The digital era and the omnipresence of computer systems feature a huge amount of data on identities (profiles) of people, organizations, and other entities, in a digital format. This data largely consists of textual documents, such as news articles, encyclopedias, personal websites, books, and social media, thus transforming identity from a philosophical to a societal issue and motivating the need for robust computational tools that can determine entity identity in text. Determining the identity of the entities described in these documents is non-trivial, given their amount, the contextual dependency of these descriptions, the ambiguity and variance of language, and the interplays described in widely-accepted pragmatic laws of language, such as the Gricean maxims (Grice, 1975).
Today, it is well-understood how to determine identity of entities with low ambiguity and high popularity/frequency in communication (the head), as witnessed by the high accuracy scores in the standard Natural Language Processing (NLP) task of Entity Linking. It is unclear, however, how to interpret long-tail entities: each different and potentially very ambiguous, with low frequency/popularity, and scarce knowledge.

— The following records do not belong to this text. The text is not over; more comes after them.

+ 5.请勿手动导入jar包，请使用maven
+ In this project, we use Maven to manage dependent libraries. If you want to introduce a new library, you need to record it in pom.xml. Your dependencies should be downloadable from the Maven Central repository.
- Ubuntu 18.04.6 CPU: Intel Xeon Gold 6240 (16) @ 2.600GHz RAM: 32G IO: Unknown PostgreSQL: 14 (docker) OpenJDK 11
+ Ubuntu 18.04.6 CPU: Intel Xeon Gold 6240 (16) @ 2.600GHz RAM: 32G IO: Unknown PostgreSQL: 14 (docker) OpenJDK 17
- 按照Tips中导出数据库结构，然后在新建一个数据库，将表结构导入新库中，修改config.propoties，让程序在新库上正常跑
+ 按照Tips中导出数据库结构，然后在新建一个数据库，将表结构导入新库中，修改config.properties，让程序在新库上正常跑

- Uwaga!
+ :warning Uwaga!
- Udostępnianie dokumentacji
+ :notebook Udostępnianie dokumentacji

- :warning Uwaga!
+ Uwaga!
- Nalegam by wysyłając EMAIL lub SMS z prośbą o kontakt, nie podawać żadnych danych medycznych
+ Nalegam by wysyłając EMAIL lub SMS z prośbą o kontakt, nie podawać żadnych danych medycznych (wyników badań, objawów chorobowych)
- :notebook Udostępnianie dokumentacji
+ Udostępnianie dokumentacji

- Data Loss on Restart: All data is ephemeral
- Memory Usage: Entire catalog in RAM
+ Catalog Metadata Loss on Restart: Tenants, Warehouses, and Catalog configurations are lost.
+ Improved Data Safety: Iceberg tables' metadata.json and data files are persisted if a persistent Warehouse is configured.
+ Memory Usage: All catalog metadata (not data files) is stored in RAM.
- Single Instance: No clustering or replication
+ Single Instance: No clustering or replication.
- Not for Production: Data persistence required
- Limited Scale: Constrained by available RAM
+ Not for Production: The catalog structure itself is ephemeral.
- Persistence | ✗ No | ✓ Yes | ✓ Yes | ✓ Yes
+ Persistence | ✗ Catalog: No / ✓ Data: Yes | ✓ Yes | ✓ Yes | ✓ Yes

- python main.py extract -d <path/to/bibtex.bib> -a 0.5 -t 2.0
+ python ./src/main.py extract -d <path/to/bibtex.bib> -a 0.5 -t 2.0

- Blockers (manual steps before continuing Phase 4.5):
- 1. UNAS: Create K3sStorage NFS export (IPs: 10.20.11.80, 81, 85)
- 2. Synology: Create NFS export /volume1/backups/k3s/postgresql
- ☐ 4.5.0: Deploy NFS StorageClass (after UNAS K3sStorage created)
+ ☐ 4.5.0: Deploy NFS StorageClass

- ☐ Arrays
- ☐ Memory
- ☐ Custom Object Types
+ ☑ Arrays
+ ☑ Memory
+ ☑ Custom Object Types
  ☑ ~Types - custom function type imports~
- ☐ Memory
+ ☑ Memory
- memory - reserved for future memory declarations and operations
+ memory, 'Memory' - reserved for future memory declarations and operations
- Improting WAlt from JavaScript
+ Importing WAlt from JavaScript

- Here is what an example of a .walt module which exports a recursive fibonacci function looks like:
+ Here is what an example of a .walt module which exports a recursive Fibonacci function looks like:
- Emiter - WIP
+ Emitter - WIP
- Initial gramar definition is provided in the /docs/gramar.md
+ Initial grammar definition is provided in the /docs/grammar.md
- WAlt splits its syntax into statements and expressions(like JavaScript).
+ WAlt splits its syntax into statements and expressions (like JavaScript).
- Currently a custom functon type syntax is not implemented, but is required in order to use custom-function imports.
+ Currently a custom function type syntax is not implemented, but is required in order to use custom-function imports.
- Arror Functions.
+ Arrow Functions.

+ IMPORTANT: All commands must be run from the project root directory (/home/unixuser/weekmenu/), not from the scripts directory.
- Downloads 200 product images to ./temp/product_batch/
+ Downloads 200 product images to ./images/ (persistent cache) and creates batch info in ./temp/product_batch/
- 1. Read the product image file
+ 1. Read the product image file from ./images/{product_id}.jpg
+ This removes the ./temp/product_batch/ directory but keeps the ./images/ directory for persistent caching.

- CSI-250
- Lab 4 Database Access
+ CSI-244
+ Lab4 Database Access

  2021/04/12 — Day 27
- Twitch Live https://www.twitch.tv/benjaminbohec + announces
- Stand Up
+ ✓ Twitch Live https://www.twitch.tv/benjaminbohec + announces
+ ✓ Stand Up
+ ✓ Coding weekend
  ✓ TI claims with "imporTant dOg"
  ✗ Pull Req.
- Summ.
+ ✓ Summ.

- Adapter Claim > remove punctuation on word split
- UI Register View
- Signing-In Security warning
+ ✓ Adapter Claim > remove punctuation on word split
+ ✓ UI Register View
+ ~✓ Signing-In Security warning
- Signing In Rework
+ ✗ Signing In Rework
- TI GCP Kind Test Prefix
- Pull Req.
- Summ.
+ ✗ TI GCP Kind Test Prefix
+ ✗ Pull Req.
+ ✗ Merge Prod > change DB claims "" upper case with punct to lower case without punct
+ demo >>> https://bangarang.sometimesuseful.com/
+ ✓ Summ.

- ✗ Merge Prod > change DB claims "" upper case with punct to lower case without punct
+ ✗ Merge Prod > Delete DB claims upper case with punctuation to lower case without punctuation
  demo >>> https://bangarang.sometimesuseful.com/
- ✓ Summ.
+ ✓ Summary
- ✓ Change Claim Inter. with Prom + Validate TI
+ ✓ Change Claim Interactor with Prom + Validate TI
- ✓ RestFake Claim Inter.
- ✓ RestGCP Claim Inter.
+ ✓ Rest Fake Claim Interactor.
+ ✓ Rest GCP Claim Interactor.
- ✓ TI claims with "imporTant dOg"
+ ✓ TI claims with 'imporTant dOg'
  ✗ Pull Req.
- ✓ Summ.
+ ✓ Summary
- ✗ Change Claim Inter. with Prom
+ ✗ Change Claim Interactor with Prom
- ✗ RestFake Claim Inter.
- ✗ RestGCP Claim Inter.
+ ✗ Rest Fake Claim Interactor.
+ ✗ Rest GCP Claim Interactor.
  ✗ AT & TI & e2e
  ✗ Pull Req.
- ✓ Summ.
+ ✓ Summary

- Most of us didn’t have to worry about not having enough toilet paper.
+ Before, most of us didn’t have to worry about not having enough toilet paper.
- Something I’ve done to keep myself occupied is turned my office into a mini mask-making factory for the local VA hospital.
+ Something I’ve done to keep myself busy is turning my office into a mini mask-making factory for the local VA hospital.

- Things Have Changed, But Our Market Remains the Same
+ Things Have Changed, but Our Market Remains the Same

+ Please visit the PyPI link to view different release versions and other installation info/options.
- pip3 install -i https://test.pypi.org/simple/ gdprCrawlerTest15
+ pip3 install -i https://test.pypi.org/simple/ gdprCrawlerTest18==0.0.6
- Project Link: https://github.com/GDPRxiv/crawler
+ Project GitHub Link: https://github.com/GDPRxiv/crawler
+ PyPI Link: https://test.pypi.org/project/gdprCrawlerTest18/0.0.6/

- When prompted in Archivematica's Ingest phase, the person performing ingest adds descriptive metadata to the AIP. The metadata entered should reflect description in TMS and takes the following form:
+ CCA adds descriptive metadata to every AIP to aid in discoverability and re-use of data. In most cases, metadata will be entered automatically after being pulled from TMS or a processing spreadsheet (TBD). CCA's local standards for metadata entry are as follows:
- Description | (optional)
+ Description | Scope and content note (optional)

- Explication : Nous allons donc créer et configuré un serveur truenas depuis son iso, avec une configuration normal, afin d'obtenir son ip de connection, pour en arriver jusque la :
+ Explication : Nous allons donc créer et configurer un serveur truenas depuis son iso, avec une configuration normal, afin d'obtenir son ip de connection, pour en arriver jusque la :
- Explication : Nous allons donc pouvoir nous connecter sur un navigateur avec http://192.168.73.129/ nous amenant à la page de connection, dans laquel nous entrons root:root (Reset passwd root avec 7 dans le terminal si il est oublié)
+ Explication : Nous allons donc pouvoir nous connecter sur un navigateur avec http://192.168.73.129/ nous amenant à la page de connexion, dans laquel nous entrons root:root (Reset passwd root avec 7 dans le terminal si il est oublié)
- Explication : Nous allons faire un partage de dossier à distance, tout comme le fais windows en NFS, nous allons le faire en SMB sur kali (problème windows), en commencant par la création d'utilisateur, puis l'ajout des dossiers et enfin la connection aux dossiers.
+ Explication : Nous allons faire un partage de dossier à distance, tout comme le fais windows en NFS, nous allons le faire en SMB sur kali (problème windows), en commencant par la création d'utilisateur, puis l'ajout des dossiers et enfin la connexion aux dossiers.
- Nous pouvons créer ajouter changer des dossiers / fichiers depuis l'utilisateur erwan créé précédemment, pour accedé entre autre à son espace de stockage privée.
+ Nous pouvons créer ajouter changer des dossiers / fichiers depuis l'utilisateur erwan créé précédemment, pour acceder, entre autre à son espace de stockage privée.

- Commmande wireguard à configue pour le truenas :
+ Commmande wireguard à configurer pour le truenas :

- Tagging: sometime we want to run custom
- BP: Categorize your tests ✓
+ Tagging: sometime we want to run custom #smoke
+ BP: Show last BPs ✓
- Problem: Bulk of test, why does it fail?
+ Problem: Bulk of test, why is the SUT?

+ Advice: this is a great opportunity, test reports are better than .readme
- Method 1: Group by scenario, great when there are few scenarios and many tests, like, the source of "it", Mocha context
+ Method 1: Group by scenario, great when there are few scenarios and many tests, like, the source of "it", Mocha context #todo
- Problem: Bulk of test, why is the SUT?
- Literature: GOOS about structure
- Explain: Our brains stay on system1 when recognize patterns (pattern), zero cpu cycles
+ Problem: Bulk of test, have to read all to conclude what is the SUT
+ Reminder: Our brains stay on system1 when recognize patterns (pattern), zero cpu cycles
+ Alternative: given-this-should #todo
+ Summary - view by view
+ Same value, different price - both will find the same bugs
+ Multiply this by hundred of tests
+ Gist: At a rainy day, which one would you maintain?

Expecting that computational systems that establish identity in text struggle with long-tail cases, this thesis investigates how the performance of NLP techniques for establishing the identity of long-tail cases can be improved through the use of background knowledge. It focuses on five aspects of this challenge: description/definition, analysis, improvement of evaluation, enabling access to more knowledge, and building knowledge-intensive systems. Concretely, the research questions and corresponding findings of this thesis are:
-
How can the tail entities be distinguished from head entities? Our experiments show a positive dependency of system performance on frequency and popularity of entity instances, and a negative one with ambiguity of surface forms. Essentially, this confirms the intuition that system performance is largely based on head cases, and declines strongly on the tail.
-
Are the current evaluation datasets and metrics representative for the long-tail cases? The commonly used datasets to evaluate disambiguation and reference NLP tasks lack representativeness, as they suffer from low ambiguity, low variance, high dominance, and limited temporal spread.
-
How can we improve the evaluation on the long-tail cases? On a deliberately created task to evaluate tail instances, we observe very low accuracy of the participating systems. This shows that dealing with high ambiguity and not being able to rely on frequency biases, poses a great challenge for current NLP systems.
-
How can the knowledge on long-tail entities be accessed and enriched beyond DBpedia? By creating LOTUS, we provide the Linked Open Data community with the largest centralized text index and access point to the LOD Laundromat data collection. This allows EL systems to use the knowledge found among the billions of statements of the LOD Laundromat collection, thus essentially increasing their recall on the tail instances.
-
What is the added value of background knowledge models when establishing the identity of NIL entities? Neural background knowledge models (“profiling machines”) are built and applied in order to complete the partial profiles extracted from text and establish their identity. The evaluation of these machines on the task of establishing long-tail identity in text shows promising results when applied on top of automatically extracted information from text. We observe no clear patterns between the effectiveness of our profilers and the data ambiguity.
This dissertation thus provides novel insights into an under-explored and difficult NLP challenge: determining identity of long-tail entities in text, demonstrating that better evaluation and more extensive use of knowledge are promising directions forward. The topics covered and the skills employed stem from various AI fields: semantic NLP, semantic web, and neural networks, with links to linguistics and philosophy. Besides summarizing a range of learned lessons that are potentially applicable to a number of other disambiguation and reference tasks, this thesis also provokes a long list of future research directions.